Test it once with a dry-run version like 0.0.1:
scripts/release-desktop.sh 0.0.1Then verify the release exists at https://github.com/you/myapp/releases/tag/v0.0.1 and delete the tag if you were just testing.
Step 4 — The NSIS installer (optional but recommended)
For the first-install flow, the raw .exe works but it lands wherever the user double-clicks it. The NSIS installer drops a proper Start Menu entry, an uninstaller, and lands the binary in %LOCALAPPDATA%\Programs\MyApp\MyApp.exe. That same path is what the auto-updater swaps on subsequent updates, so the installer + auto-updater stay in lockstep.

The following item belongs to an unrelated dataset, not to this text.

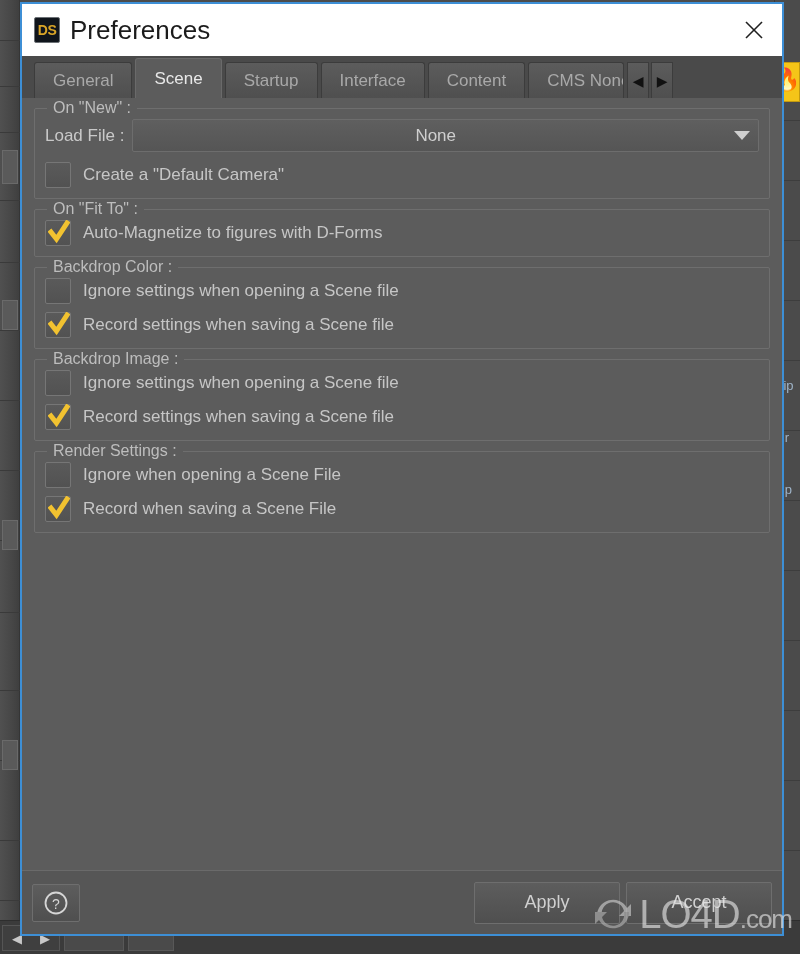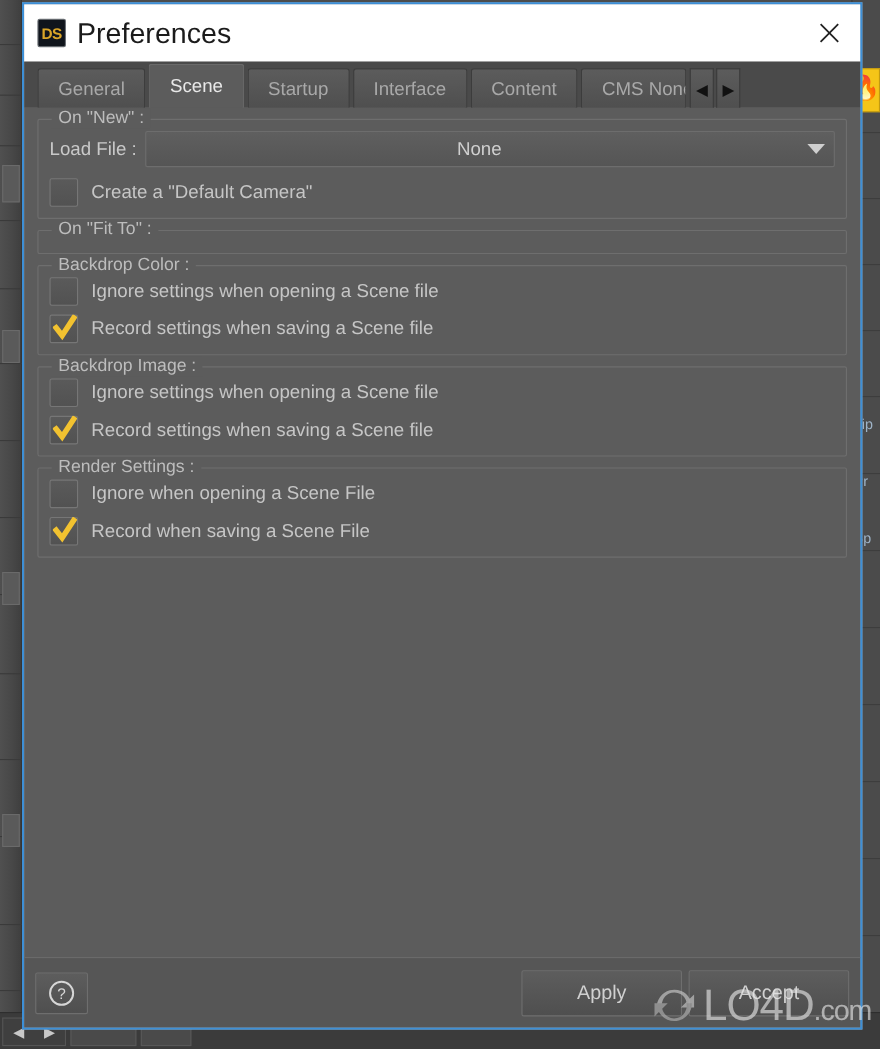"DS" #preferences-dialog { background: #a3a3a3 -> #4d7c0f }
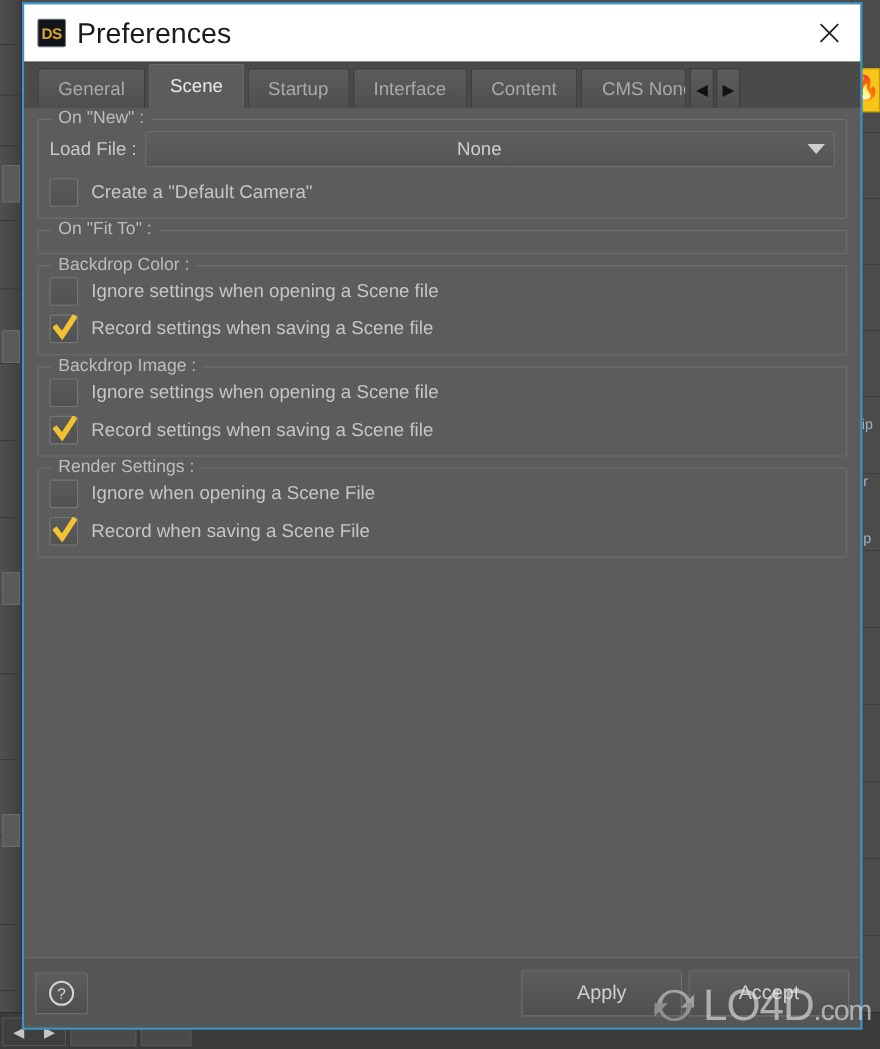"Auto-Magnetize to figures with D-Forms" div.checkrow { html: none -> <div> <div> <svg> <path></path> </svg> </div> <div>Auto-Magnetize to figures with D-Forms</div> </div> }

Wails auto-generates apps/desktop/build/windows/installer/project.nsi on first build. The default is fine. The one tweak we make is per-user install (no UAC prompt) instead of system-wide:
; project.nsi — make it a per-user install
RequestExecutionLevel user
InstallDir "$LOCALAPPDATA\Programs\MyApp"After this, wails build -nsis produces both MyApp-v1.2.3.exe (the raw, swappable binary) and MyApp-Setup-v1.2.3.exe (the wizard). The release script ships both.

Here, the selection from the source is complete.